═══ DATA ═══

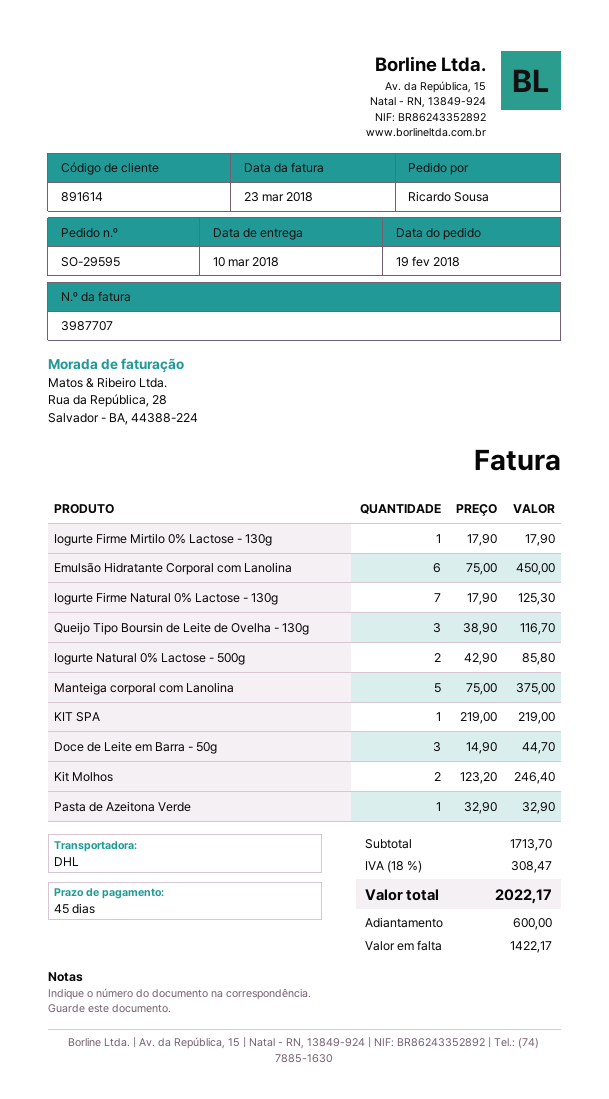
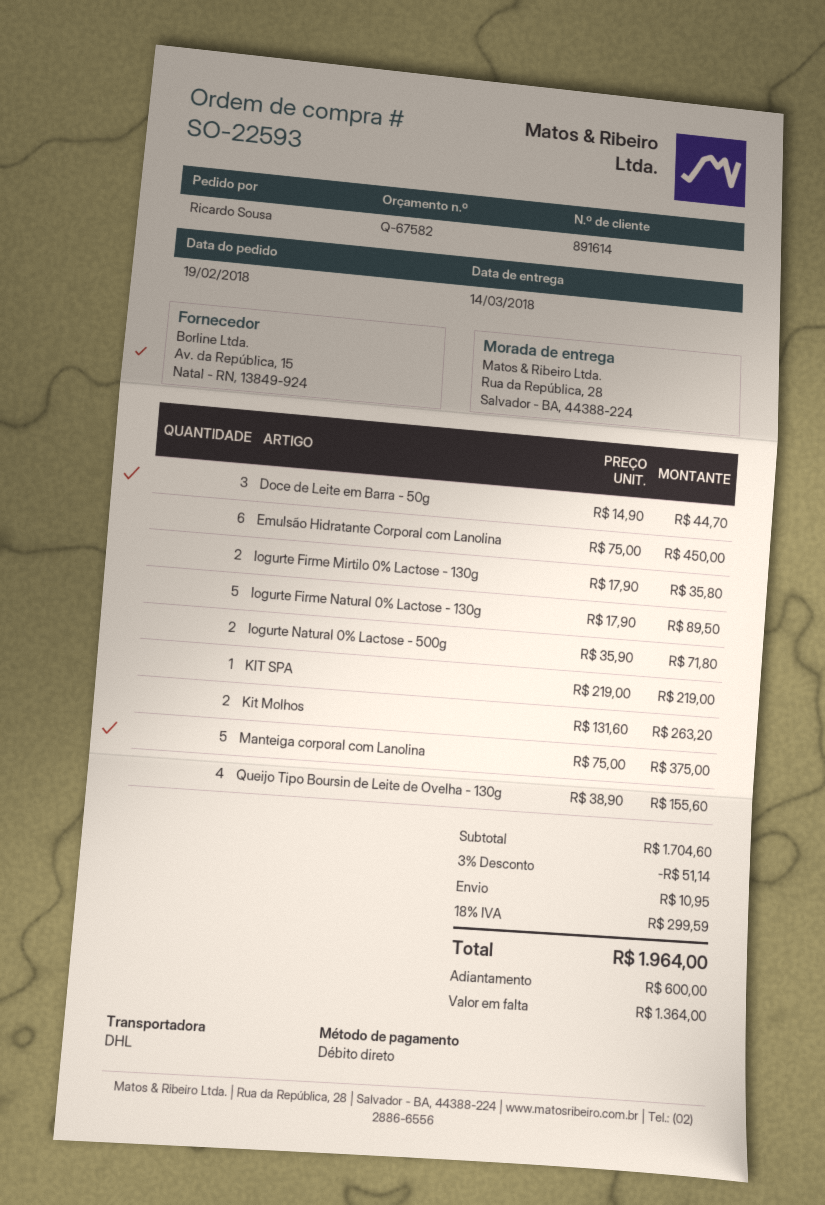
order number: SO-29595 -> SO-22593
delivery date: 2018-03-10 -> 2018-03-14
Iogurte Firme Mirtilo 0% Lactose - 130g: 1 x 17.90 = 17.90 -> 2 x 17.90 = 35.80
Iogurte Firme Natural 0% Lactose - 130g: 7 x 17.90 = 125.30 -> 5 x 17.90 = 89.50
Queijo Tipo Boursin de Leite de Ovelha - 130g: 3 x 38.90 = 116.70 -> 4 x 38.90 = 155.60
Iogurte Natural 0% Lactose - 500g: 2 x 42.90 = 85.80 -> 2 x 35.90 = 71.80
Kit Molhos: 2 x 123.20 = 246.40 -> 2 x 131.60 = 263.20
Pasta de Azeitona Verde: 1 x 32.90 = 32.90 -> none
subtotal: 1713.70 -> 1704.60
discount: none -> 3% = 51.14
shipping: none -> 10.95
tax: 18% = 308.47 -> 18% = 299.59
total: 2022.17 -> 1964.00
balance: 1422.17 -> 1364.00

═══

→ WHAT IS REQUIRED
Without including a single picture, restate all of the data word for word.

→ ANSWER TO THIS PROBLEM
order number: SO-29595 -> SO-22593
delivery date: 2018-03-10 -> 2018-03-14
Iogurte Firme Mirtilo 0% Lactose - 130g: 1 x 17.90 = 17.90 -> 2 x 17.90 = 35.80
Iogurte Firme Natural 0% Lactose - 130g: 7 x 17.90 = 125.30 -> 5 x 17.90 = 89.50
Queijo Tipo Boursin de Leite de Ovelha - 130g: 3 x 38.90 = 116.70 -> 4 x 38.90 = 155.60
Iogurte Natural 0% Lactose - 500g: 2 x 42.90 = 85.80 -> 2 x 35.90 = 71.80
Kit Molhos: 2 x 123.20 = 246.40 -> 2 x 131.60 = 263.20
Pasta de Azeitona Verde: 1 x 32.90 = 32.90 -> none
subtotal: 1713.70 -> 1704.60
discount: none -> 3% = 51.14
shipping: none -> 10.95
tax: 18% = 308.47 -> 18% = 299.59
total: 2022.17 -> 1964.00
balance: 1422.17 -> 1364.00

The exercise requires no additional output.